Mayweather’s Next Opponents
“If Mayweather-Pacquiao ever happens, it’ll be because Pacquiao came to Mayweather, with hat in hands and concessions ready to be conceded…”
“If Mayweather-Pacquiao ever happens, it’ll be because Pacquiao came to Mayweather, with hat in hands and concessions ready to be conceded. This is no longer a bout made on equal footing and, at this point, nobody expects it to be a 50-50 business affair.”—Paul Magno
Floyd Mayweather Jr. has an incredible level of buzz going, but to keep it going he needs his next opponent to be Canelo-like with a reasonable chance to win. In my view, Danny Garcia fills the bill. Having beaten Lucas Matthysse decisively, the undefeated Garcia has become a viable candidate. Moreover, the undercard featuring Angel Garcia vs. Floyd Sr. promises to add fuel to the extravaganza. Once again, “someone’s ‘0’ must go. “
After disposing of “Swift,” Junior will be entitled to a break and who better to present that than the UK’s Amir “King” Khan. What a Khan fight offers is an opportunity for Mayweather to keep the buzz going but this time on foreign soil for the very first time.

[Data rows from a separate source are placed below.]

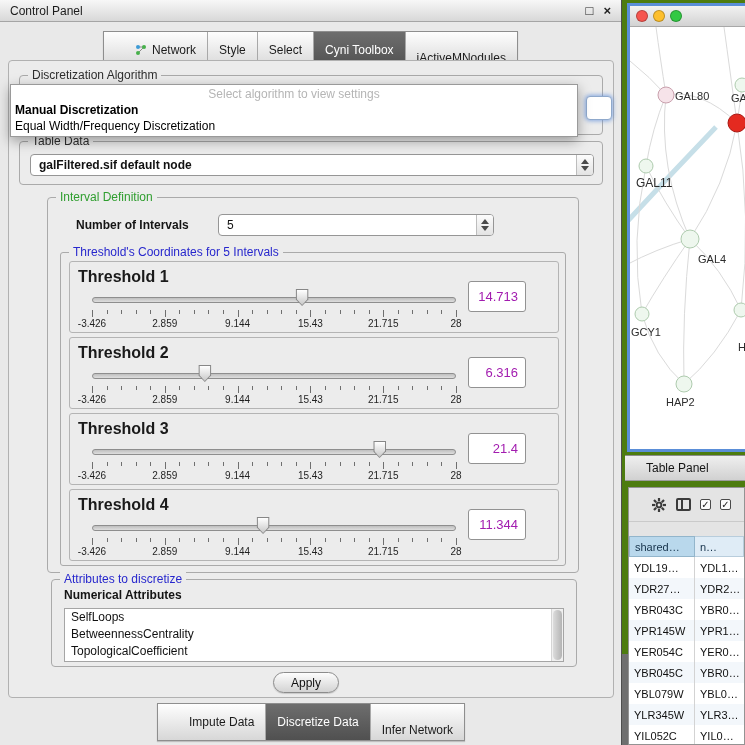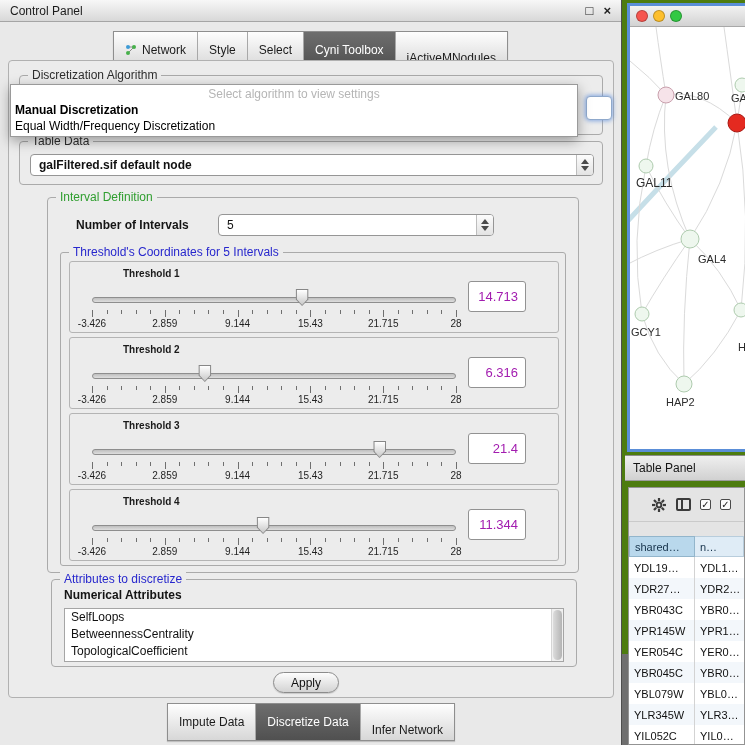--- a/index.html
+++ b/index.html
@@ -7,21 +7,21 @@
 body{font-family:"Liberation Sans",sans-serif;background:#7a7a7a;}
 .stage{position:relative;width:745px;height:745px;overflow:hidden;background:#6f6f6f;font-size:12px;color:#1a1a1a;}
 
 
 .cp{position:absolute;left:0;top:0;width:622px;height:745px;background:#e9e9e9;border-right:1px solid #4e4e4e;}
 .cp-titlebar{height:22px;background:linear-gradient(#f7f7f7,#d8d8d8);border-bottom:1px solid #a5a5a5;display:flex;align-items:center;padding:0 10px;}
 .cp-title{flex:1;font-size:12px;color:#1b1b1b;}
 .win-btn{margin-left:10px;font-size:13px;font-weight:bold;color:#222;line-height:1;cursor:default;}
 
 .top-tabs{position:absolute;left:0;top:31px;width:100%;display:flex;justify-content:center;}
-.seg{display:flex;border:1px solid #8e8e8e;border-radius:0;overflow:hidden;background:linear-gradient(#fefefe,#d7d7d7);box-shadow:0 1px 1px rgba(0,0,0,.18);}
+.seg{display:flex;border:1px solid #8e8e8e;border-radius:0;overflow:hidden;background:linear-gradient(#fefefe,#d7d7d7);box-shadow:0 1px 1px rgba(0,0,0,.18);padding-left:20px;}
 .seg-tab{display:flex;align-items:center;gap:5px;padding:3px 11px;font-size:12px;color:#1b1b1b;border-right:1px solid #a8a8a8;white-space:nowrap;}
 .seg-tab:last-child{border-right:none;margin-top:16px;}
 .seg-tab.selected{background:linear-gradient(#6e6e6e,#505050);color:#fff;}
 
 .cp-content{position:absolute;left:8px;top:60px;width:606px;height:638px;border:1px solid #b1b1b1;border-radius:4px;background:#ececec;}
 
 .group{position:absolute;border:1px solid #aaa;border-radius:4px;}
 .legend{position:absolute;top:-8px;left:8px;background:#ececec;padding:0 4px;font-size:12px;white-space:nowrap;color:#2e2e2e;}
 .legend.green{color:#2f9e2f;}
 .legend.blue{color:#2727cd;}
@@ -29,21 +29,21 @@
 .combo{position:absolute;background:#fff;border:1px solid #969696;border-radius:4px;display:flex;align-items:stretch;height:22px;}
 .combo-text{flex:1;padding:0 8px;font-size:12px;color:#111;white-space:nowrap;overflow:hidden;display:flex;align-items:center;}
 .combo-arrows{width:17px;border-left:1px solid #bdbdbd;display:flex;flex-direction:column;align-items:center;justify-content:center;gap:2px;background:linear-gradient(#fcfcfc,#e3e3e3);border-radius:0 3px 3px 0;}
 .arr-up{width:0;height:0;border-left:4px solid transparent;border-right:4px solid transparent;border-bottom:5px solid #4a4a4a;}
 .arr-dn{width:0;height:0;border-left:4px solid transparent;border-right:4px solid transparent;border-top:5px solid #4a4a4a;}
 
 .bold-label{position:absolute;font-size:12px;font-weight:bold;color:#141414;white-space:nowrap;}
 
 
 .thr-box{position:absolute;left:8px;width:490px;height:72px;border:1px solid #b4b4b4;border-radius:3px;}
-.thr-label{position:absolute;left:8px;top:6px;font-size:10px;font-weight:bold;margin-left:45px;}
+.thr-label{position:absolute;left:8px;top:6px;font-size:16px;font-weight:bold;}
 .slider-zone{position:absolute;left:22px;top:26px;width:364px;height:42px;}
 .slider-track{position:absolute;left:0;top:9px;width:100%;height:6px;background:linear-gradient(#bfbfbf,#dedede);border:1px solid #8e8e8e;border-radius:3px;}
 .slider-thumb{position:absolute;top:1px;width:13px;height:17px;transform:translateX(-50%);}
 .slider-thumb .outer{position:absolute;inset:0;display:block;background:#878787;clip-path:polygon(0 0,100% 0,100% 60%,50% 100%,0 60%);}
 .slider-thumb .inner{position:absolute;inset:1px;display:block;background:linear-gradient(#ffffff,#c8c8c8);clip-path:polygon(0 0,100% 0,100% 60%,50% 100%,0 60%);}
 .ticks{position:absolute;left:0;top:22px;width:100%;height:7px;}
 .ticks i{position:absolute;top:0;width:1px;background:#6f6f6f;display:block;}
 .ticks i.min{height:4px;}
 .ticks i.maj{height:7px;}
 .scale-labels{position:absolute;left:0;top:30px;width:100%;height:11px;}
@@ -67,21 +67,21 @@
 .popup-option.bold{font-weight:bold;}
 .combo-fragment{position:absolute;left:566px;top:20px;width:26px;height:24px;background:#fff;border:1px solid #8fa9cc;border-radius:4px;box-shadow:0 0 4px 1px rgba(90,140,220,.7);}
 
 
 .right-region{position:absolute;left:622px;top:0;width:123px;height:654px;background:#4d7c0f;}
 .net-window{position:absolute;left:5px;top:3px;width:121px;height:449px;border:3px solid #5a8ed8;background:#fff;overflow:hidden;}
 .net-titlebar{height:21px;background:linear-gradient(#f2f2f2,#d2d2d2);border-bottom:1px solid #a8a8a8;display:flex;align-items:center;gap:5px;padding-left:6px;}
 .tl{width:12px;height:12px;border-radius:50%;border:1px solid rgba(0,0,0,.25);}
 .net-canvas{position:absolute;left:0;top:21px;width:115px;height:422px;background:#fff;}
 
-.tp-header{position:absolute;left:3px;top:455px;width:120px;height:26px;background:linear-gradient(#efefef,#d1d1d1);border-top:1px solid #8c8c8c;border-bottom:1px solid #9c9c9c;font-size:12px;color:#141414;display:flex;align-items:center;padding-left:8px;}
+.tp-header{position:absolute;left:3px;top:455px;width:120px;height:26px;background:linear-gradient(#efefef,#d1d1d1);border-top:1px solid #8c8c8c;border-bottom:1px solid #9c9c9c;font-size:12px;color:#141414;display:flex;align-items:center;padding-left:21px;}
 .table-window{position:absolute;left:6px;top:487px;width:117px;height:258px;background:#e4e4e4;border:1px solid #939393;}
 .tbl-toolbar{height:34px;display:flex;align-items:center;gap:9px;padding-left:22px;border-bottom:1px solid #cacaca;}
 .col-icon{width:15px;height:13px;border:2px solid #3b3b3b;border-radius:2px;position:relative;}
 .col-icon:before{content:"";position:absolute;left:3px;top:0;bottom:0;width:2px;background:#3b3b3b;}
 .chk{width:11px;height:11px;border:1px solid #4a4a4a;border-radius:2px;background:#fdfdfd;font-size:10px;line-height:9px;text-align:center;color:#1c1c1c;}
 .tbl-head{position:absolute;left:0;top:48px;width:100%;height:21px;display:flex;}
 .th1{width:66px;background:#b9d8ec;border:1px solid #92b5cb;font-size:11px;color:#15324a;display:flex;align-items:center;padding-left:5px;white-space:nowrap;overflow:hidden;}
 .th2{flex:1;background:#dfecf6;border:1px solid #b8cddc;border-left:none;font-size:11px;color:#15324a;display:flex;align-items:center;padding-left:5px;white-space:nowrap;overflow:hidden;}
 .tbl-rows{position:absolute;left:0;top:69px;width:100%;bottom:0;overflow:hidden;background:#fff;}
 .tbl-row{display:flex;height:21px;font-size:11px;color:#101010;}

A Mayweather- Khan would be for the UK what Canelo-Mayweather was for the U.S. except that the savvy Brit fans are more realistic when it comes to assessing hype and buying into Canelo-type mania.
After dispatching Khan, Mayweather will move to 47-0 and in reach of the magic 50-0 mark that will give him even more gravitas for being considered an All Time Great. But he will need to pick his opponents carefully so that while on the one hand they offer viability, on the other he can maintain his edge. The inflection point here is a tricky one.
A highly unlikely Bernard Hopkins at a catchweight, an unlikely Gennady Golovkin, Sergio Martinez, Manny Pacquiao, Timothy Bradley, Brandon Rios, maybe even Ruslan Provodnikov depending on how he does against the all-action Mike Alvarado, and the remote possibility of a rematch with Juan Manuel Marquez if he KOs Bradley in spectacular fashion. If Alvarado does well against Ruslan, he can get into the sweepstakes as well.
GGG and Hopkins are no-no’s
Why are GGG and Hopkins unlikely? Golden Boy De La Hoya fought at 130, 135, 140, and 147 until he was almost 30, but when he came back down to face Pacquiao, he was obliterated. Coming down in weight is more often than not a recipe for big trouble, particularly if a fighter has fought a significant number of fights at a higher weight.
The next fight (and win) for GGG is against the boisterous Curtis Stevens. At this point Quillin and Martinez won’t fight him, but that will change and I see Quillin stepping up to the nasty task. Martinez is no fool and he will agree to fight Mayweather and take his retirement package with not nearly the beating he would get against Golovkin.
Golovkin is a masterful boxer and crushing puncher, and I go could on and on and on. His punches are extremely compact and he cuts the ring off better than any living boxer. He takes people who Sergio Martinez had difficulty with and slaughters them. He is not Alvarez who let Matthew Hatton go the distance; he is not 22 years old; he didn’t have 35 amateur fights. And he is not a Robert Guerrero who asks you to punch him in the face. But more to the point, he is a middleweight.
Martinez, Bradley (if he beats JMM), and finally Pacquiao, though beating Rios impressively doesn’t necessarily translate to a competitive fight against Floyd. However, from a financial standpoint, a Mayweather vs. Pacquiao fight would raise the all-time bar, and for a guy with Mayweather’s nickname, that translates to “let’s get it on.”